Is a 4-week interval effective for the docetaxel, cyclophosphamide, and doxorubicin regimen?

4-Week Interval for Docetaxel, Cyclophosphamide, and Doxorubicin

Yes, a 4-week (every 3 weeks) interval is the standard and effective dosing schedule for the docetaxel-doxorubicin-cyclophosphamide (TAC) regimen, administered for 6 cycles with mandatory G-CSF support. 1, 2

Standard Dosing Schedule

The TAC regimen consists of docetaxel 75 mg/m², doxorubicin 50 mg/m², and cyclophosphamide 600 mg/m² administered intravenously every 3 weeks (21-day cycles) for 6 cycles. 1, 2

• This every-3-week schedule with mandatory filgrastim (G-CSF) support is non-negotiable due to significant hematologic toxicity 2
• The regimen has demonstrated superiority over fluorouracil-doxorubicin-cyclophosphamide × 6 in clinical trials 1

Guideline-Supported Evidence

The 2018 ASCO guidelines explicitly list docetaxel-doxorubicin-cyclophosphamide × 6 as one of the recommended adjuvant chemotherapy regimens for early breast cancer, particularly for high-risk patients 1. This regimen:

• Holds Category 1 recommendation status for HER2-negative disease in the adjuvant setting 2
• Is classified as a "preferred" regimen by NCCN guidelines, though it has been somewhat superseded by dose-dense AC followed by taxane regimens in more recent guidelines 2

Alternative Dosing Considerations

If you are considering the two-drug docetaxel-cyclophosphamide (TC) regimen instead, the standard is 4 cycles every 3 weeks, not 6 cycles. 1, 3

• TC consists of docetaxel 75 mg/m² and cyclophosphamide 600 mg/m² every 21 days for 4 cycles 3
• TC × 4 is recommended as an alternative to AC × 4 and offers improved disease-free survival and overall survival 1, 3
• At 7-year follow-up, TC demonstrated superior DFS (81% vs 75%, P=0.033) and OS (87% vs 82%, P=0.032) compared to AC 4

Sequential Regimens vs.

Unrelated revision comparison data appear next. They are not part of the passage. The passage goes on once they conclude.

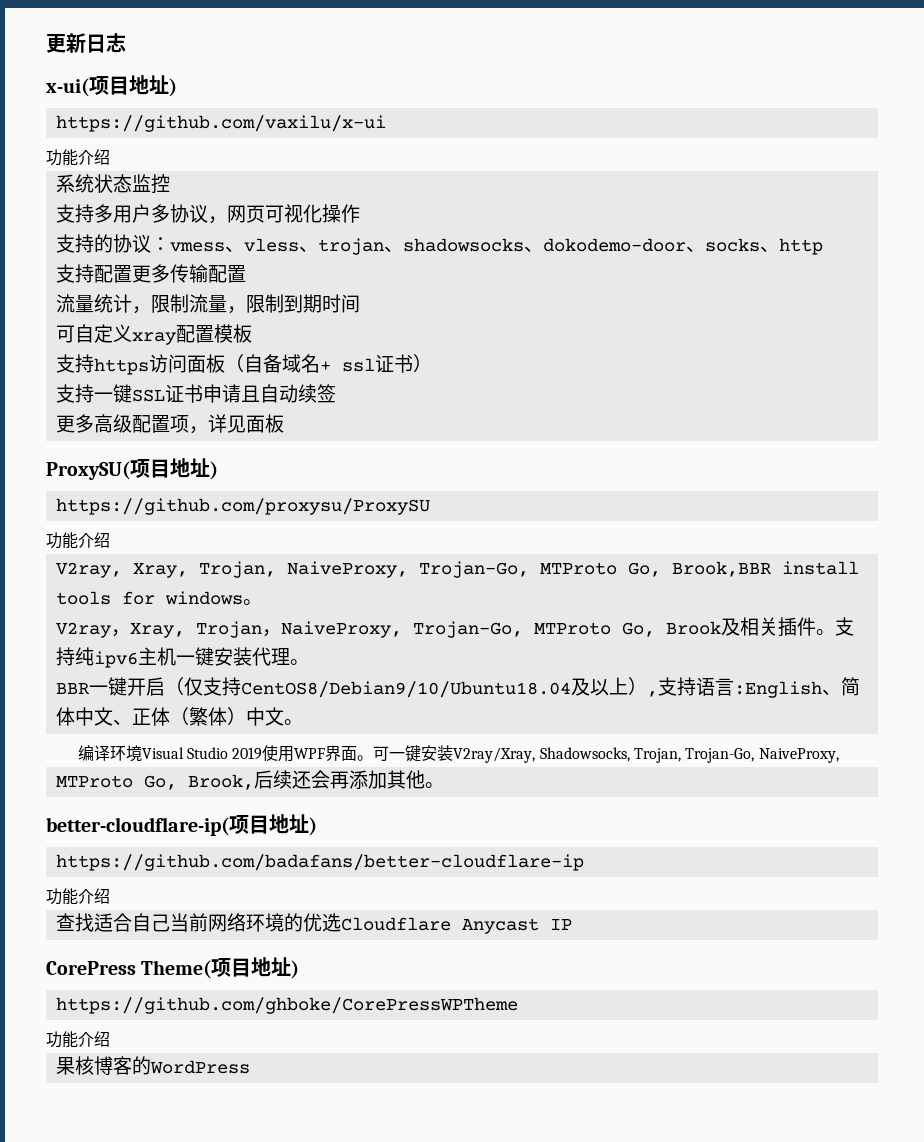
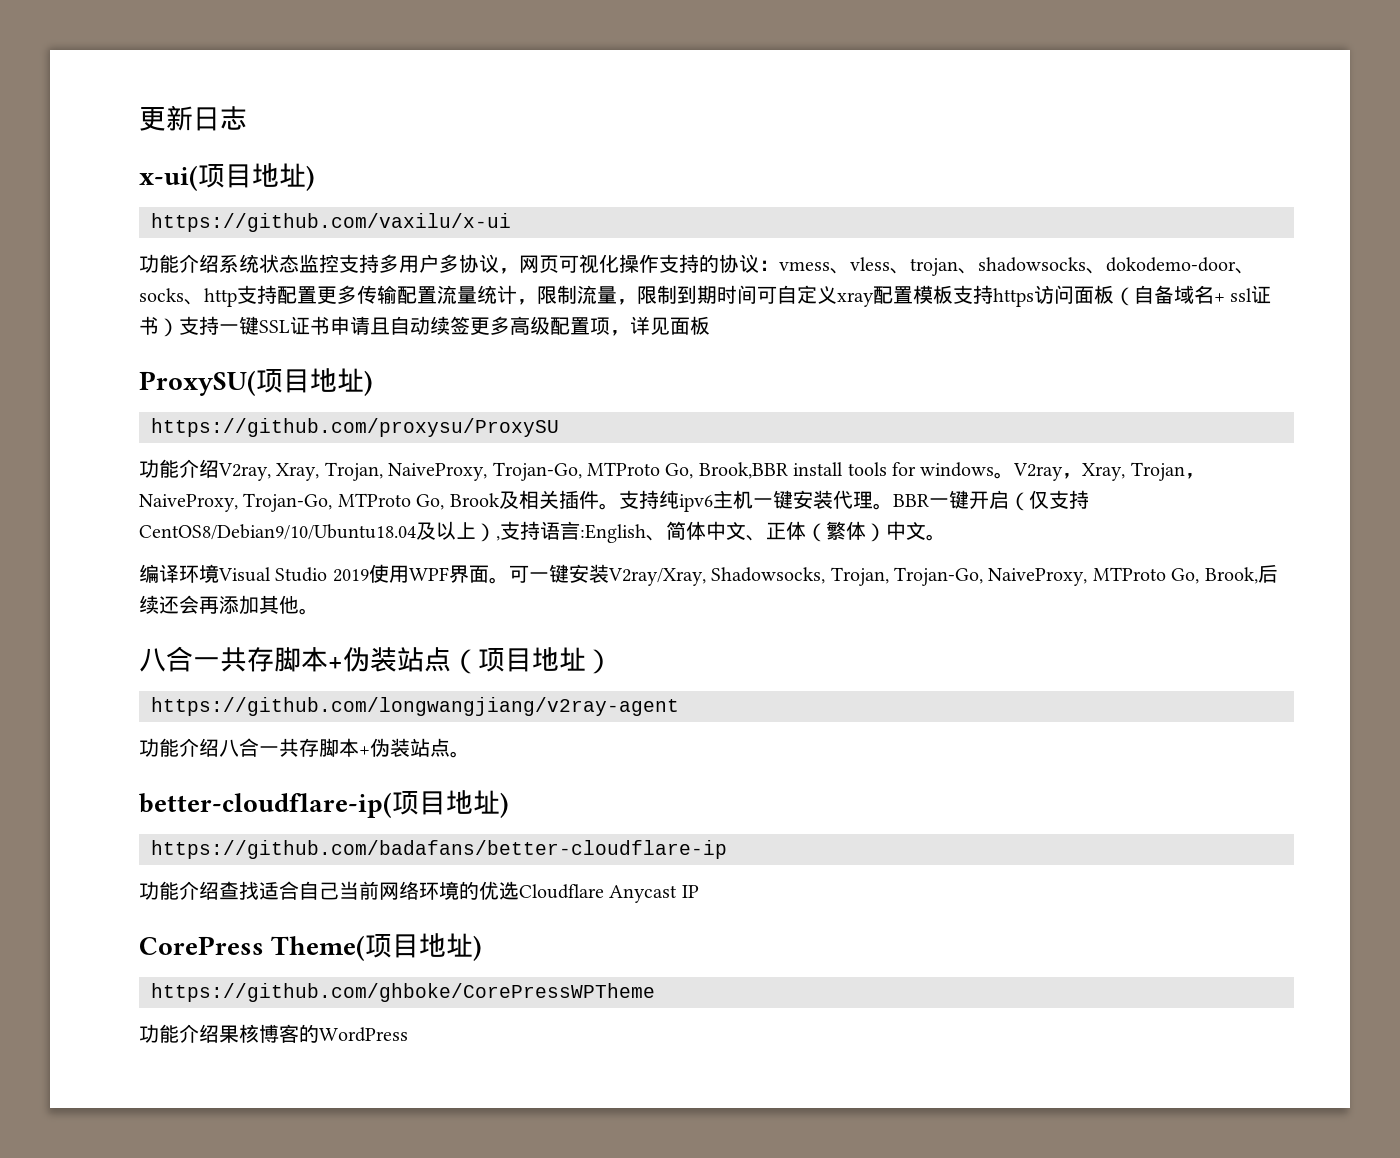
(110, 157) // -> (219, 263) none
(170, 184) // -> (339, 263) none
(360, 213) // -> (659, 263) none
(823, 246) // -> (237, 297) none
(246, 274) // -> (437, 295) none
(360, 303) // -> (757, 294) none
(252, 333) // -> (953, 294) none
(432, 363) // -> (179, 327) none
(336, 393) // -> (470, 325) none
(110, 540) // -> (219, 468) none
(262, 602) // -> (1015, 475) none
(309, 662) // -> (893, 506) none
(839, 755) // -> (1088, 577) none
(444, 785) none -> [139,646,613,674] [151,697,679,716] [139,738,470,758] // 八合一共存脚本+伪装站点（项目地址） // https://github.com/longwangjiang/v2ray-agent // 功能介绍八合一共存脚本+伪装站点。
(110, 896) // -> (219, 890) none
(110, 1039) // -> (219, 1033) none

Concurrent TAC

Sequential regimens (AC × 4 followed by docetaxel × 4) are also administered every 3 weeks and are superior to AC alone. 1

• Doxorubicin-cyclophosphamide × 4 → docetaxel × 4 is explicitly listed as superior to doxorubicin-cyclophosphamide × 4 alone 1
• Sequential administration of docetaxel followed by AC has been shown feasible with favorable toxicity profiles in clinical trials 5, 6

Critical Safety Considerations

• Mandatory G-CSF support is required with TAC due to significant hematologic toxicity 2
• Grade 3/4 neutropenia occurs in 63.3% of patients with TAC regimens 1
• Febrile neutropenia occurs in approximately 9.3% of patients despite G-CSF support 1
• Monitor for anthracycline-related cardiac toxicity (LVEF monitoring required) 2
• The cumulative dose of doxorubicin should not exceed 240 mg/m² in two-drug regimens 1

Clinical Pitfalls to Avoid

Do not attempt to extend the TAC regimen to a 4-week (28-day) cycle interval - the evidence base and guideline recommendations are specifically for every-3-week administration 1, 2. Altering the interval would deviate from the studied and approved regimen without supporting evidence for efficacy or safety.